Lateral photographs are routinely evaluated as part of orthodontic diagnostics and treatment planning. Anthropometric measurements based on soft tissue landmarks are taken to evaluate facial features and attractiveness. The detection of these landmarks is a process performed by specialists and prone to intra- and inter-annotator variability. The aims of this investigation were (1) to train an artificial intelligence (AI) algorithm to automatically detect landmarks on lateral photographs, (2) to establish a high-quality gold standard dataset to evaluate landmark detection accuracy, and (3) to compare the performance of AI with that of clinical experts.

Methods

The AI algorithm was trained on a dataset of 991 photographs, with three clinical experts annotating 14 soft tissue landmarks on each photograph. Eleven experts annotated a separate dataset of 56 photographs, to establish the gold standard. Metric scaling of the photographs was achieved by transferring scaling from corresponding lateral cephalograms.

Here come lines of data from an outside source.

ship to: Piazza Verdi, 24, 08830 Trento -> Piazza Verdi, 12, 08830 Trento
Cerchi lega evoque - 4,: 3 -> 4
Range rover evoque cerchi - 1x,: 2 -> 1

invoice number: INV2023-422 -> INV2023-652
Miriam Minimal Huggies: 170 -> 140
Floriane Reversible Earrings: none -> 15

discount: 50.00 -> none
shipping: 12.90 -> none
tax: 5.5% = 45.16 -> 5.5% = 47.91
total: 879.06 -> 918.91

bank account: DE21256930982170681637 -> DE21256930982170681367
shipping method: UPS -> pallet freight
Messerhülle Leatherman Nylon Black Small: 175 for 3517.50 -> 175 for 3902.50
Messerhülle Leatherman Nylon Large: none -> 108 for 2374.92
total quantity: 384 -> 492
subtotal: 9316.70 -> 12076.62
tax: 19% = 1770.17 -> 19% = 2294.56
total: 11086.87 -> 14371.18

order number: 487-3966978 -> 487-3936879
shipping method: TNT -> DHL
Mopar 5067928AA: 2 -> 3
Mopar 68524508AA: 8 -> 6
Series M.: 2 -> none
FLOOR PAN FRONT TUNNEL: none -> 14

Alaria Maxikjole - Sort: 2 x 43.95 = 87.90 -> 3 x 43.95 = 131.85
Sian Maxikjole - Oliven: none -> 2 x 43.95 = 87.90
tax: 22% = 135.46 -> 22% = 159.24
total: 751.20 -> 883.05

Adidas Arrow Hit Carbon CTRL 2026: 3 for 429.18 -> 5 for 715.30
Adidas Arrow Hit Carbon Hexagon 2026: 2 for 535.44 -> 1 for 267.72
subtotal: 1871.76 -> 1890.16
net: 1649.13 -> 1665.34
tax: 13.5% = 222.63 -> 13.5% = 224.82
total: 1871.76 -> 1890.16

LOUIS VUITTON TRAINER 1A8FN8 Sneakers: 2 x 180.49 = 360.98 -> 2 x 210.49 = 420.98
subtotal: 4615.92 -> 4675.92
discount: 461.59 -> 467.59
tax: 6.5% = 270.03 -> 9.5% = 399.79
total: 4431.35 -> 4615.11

Based on the detected landmarks, 11 anthropometric measurements were taken, and the performance of the experts and AI was compared against the gold standard by comparing errors from the ground truth using Mann–Whitney U tests.

Results

At a 2.0 mm threshold, the AI model achieved successful detection rates exceeding 95% for 12 of 14 landmarks. Compared with individual expert annotations, AI predictions showed reduced variability and lower mean radial errors for landmarks with high inter-annotator disagreement. Anthropometric measurements derived from AI predictions demonstrated smaller absolute errors than expert-based measurements.

Conclusion

This study demonstrates that AI-based landmark detection on lateral photographs can achieve accuracy comparable to expert annotations, demonstrating greater consistency for those landmarks exhibiting high inter-annotator variability.